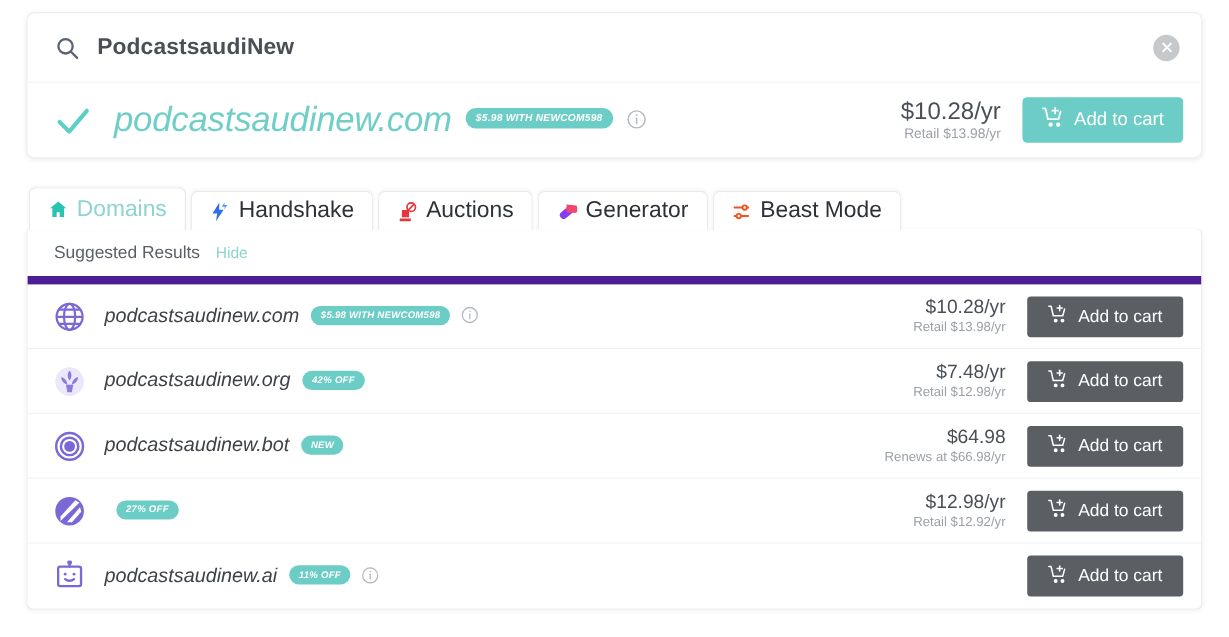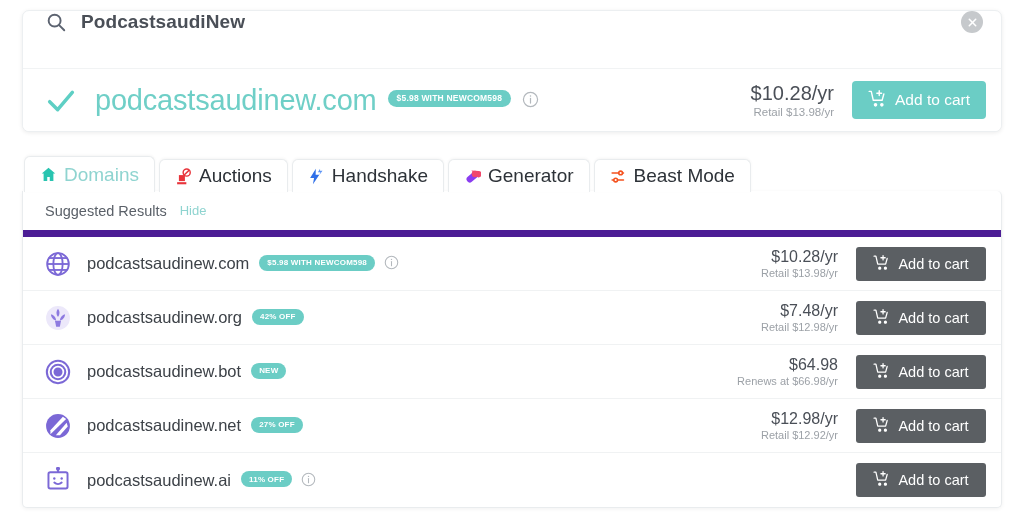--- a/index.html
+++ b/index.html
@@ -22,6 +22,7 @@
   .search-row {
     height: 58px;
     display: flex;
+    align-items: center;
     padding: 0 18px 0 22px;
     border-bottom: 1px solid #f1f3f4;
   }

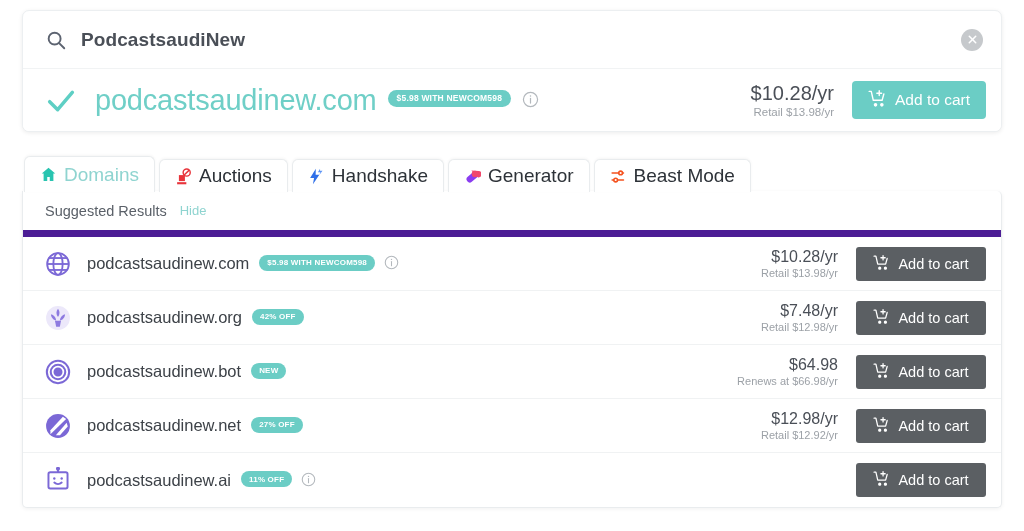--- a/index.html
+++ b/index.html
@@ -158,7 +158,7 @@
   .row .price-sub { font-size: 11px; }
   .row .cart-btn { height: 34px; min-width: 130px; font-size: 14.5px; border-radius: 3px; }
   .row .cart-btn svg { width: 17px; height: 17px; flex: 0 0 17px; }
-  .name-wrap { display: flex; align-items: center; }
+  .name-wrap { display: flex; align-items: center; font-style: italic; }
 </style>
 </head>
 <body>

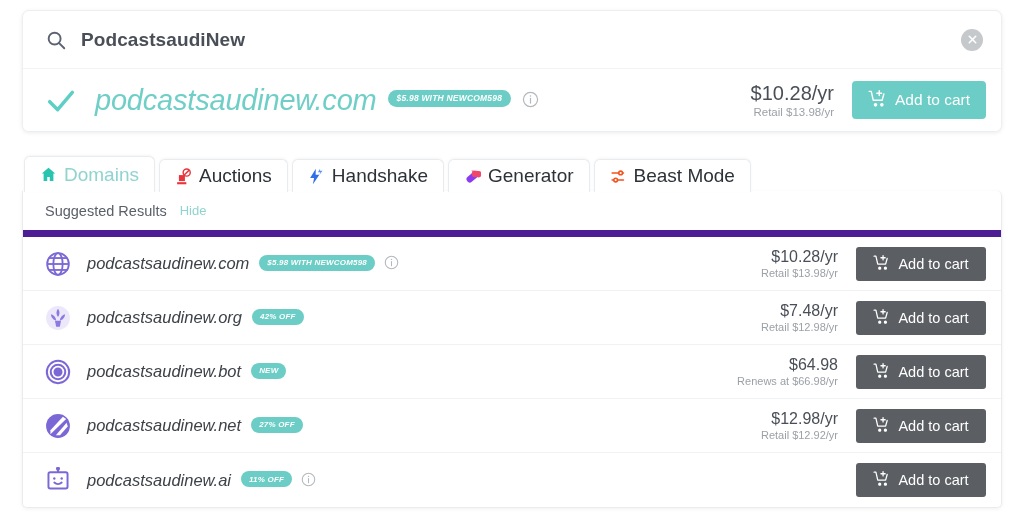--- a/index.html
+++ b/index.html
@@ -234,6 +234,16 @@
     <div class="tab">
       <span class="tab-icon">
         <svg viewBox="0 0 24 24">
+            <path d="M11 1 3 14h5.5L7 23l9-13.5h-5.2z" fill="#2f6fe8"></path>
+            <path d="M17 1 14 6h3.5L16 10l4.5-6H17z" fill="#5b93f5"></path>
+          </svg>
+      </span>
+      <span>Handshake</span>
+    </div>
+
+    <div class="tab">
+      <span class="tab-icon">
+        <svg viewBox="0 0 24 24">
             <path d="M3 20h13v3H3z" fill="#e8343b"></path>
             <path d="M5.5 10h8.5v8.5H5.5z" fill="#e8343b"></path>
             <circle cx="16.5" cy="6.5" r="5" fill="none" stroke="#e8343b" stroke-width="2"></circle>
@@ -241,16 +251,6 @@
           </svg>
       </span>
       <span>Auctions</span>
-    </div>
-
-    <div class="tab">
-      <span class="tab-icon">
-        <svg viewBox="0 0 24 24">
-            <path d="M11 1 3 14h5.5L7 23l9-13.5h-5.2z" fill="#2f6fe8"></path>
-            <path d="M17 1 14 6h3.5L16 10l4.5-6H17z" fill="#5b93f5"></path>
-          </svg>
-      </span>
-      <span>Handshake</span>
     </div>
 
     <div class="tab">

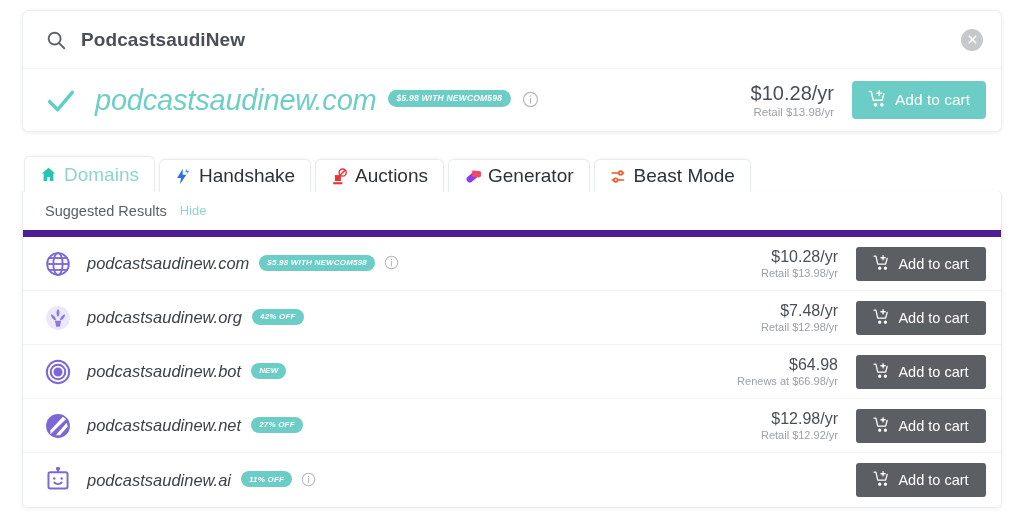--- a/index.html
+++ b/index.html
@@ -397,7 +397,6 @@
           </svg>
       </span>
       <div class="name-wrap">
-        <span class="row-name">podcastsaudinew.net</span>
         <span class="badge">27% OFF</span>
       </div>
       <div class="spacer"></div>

--*--

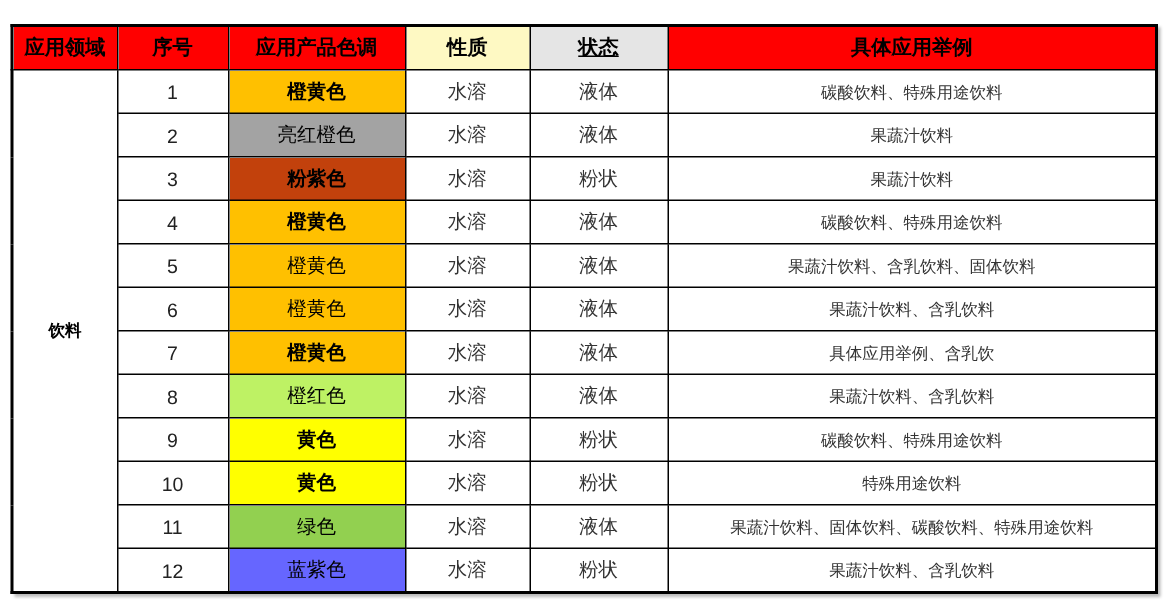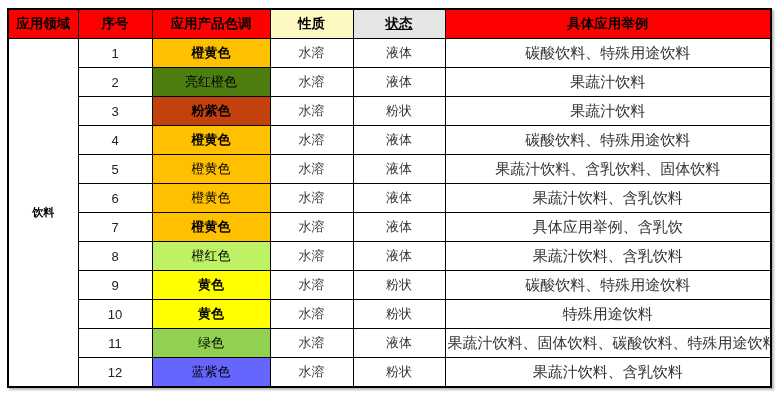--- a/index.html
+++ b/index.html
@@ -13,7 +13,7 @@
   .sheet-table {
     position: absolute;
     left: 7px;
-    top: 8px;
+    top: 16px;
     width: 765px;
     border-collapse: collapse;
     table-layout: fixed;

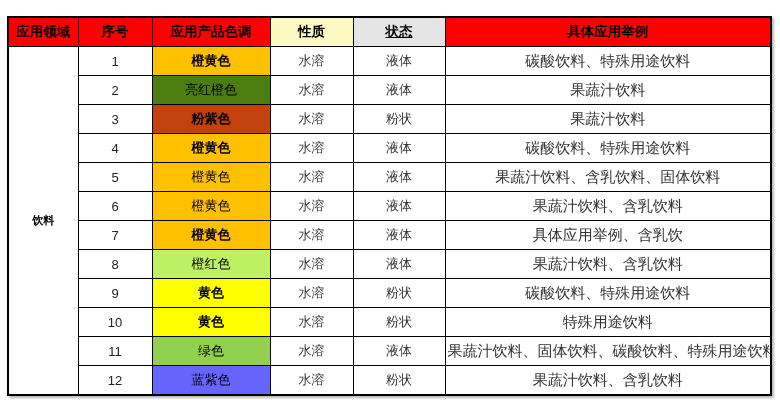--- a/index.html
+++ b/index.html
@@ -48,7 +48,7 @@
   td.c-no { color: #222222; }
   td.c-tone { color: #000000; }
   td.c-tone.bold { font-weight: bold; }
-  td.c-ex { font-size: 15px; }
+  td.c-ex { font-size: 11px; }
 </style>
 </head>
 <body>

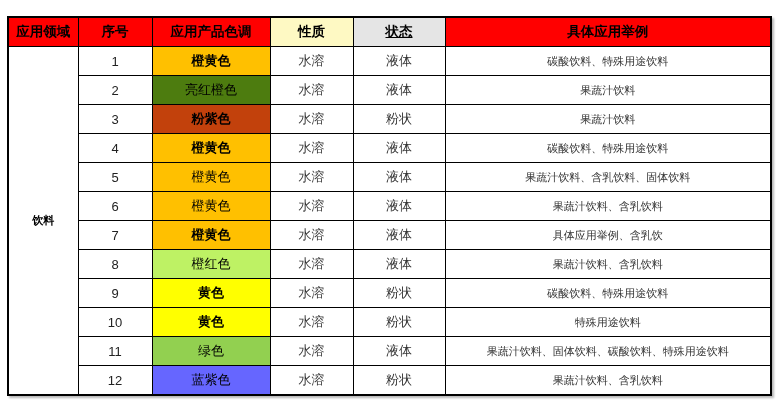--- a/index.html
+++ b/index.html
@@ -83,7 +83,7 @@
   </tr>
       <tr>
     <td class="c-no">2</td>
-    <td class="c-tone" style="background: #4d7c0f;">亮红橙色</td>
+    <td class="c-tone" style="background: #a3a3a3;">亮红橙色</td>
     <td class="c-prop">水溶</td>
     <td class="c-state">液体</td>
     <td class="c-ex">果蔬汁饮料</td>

--*--

**Work task:**
Filter the listing above by the word "border"; copy each line that passes.

**Written answer:**
     border-bottom: 1px solid #f1f3f4;
   .row .cart-btn { height: 34px; min-width: 130px; font-size: 14.5px; border-radius: 3px; }
     border-collapse: collapse;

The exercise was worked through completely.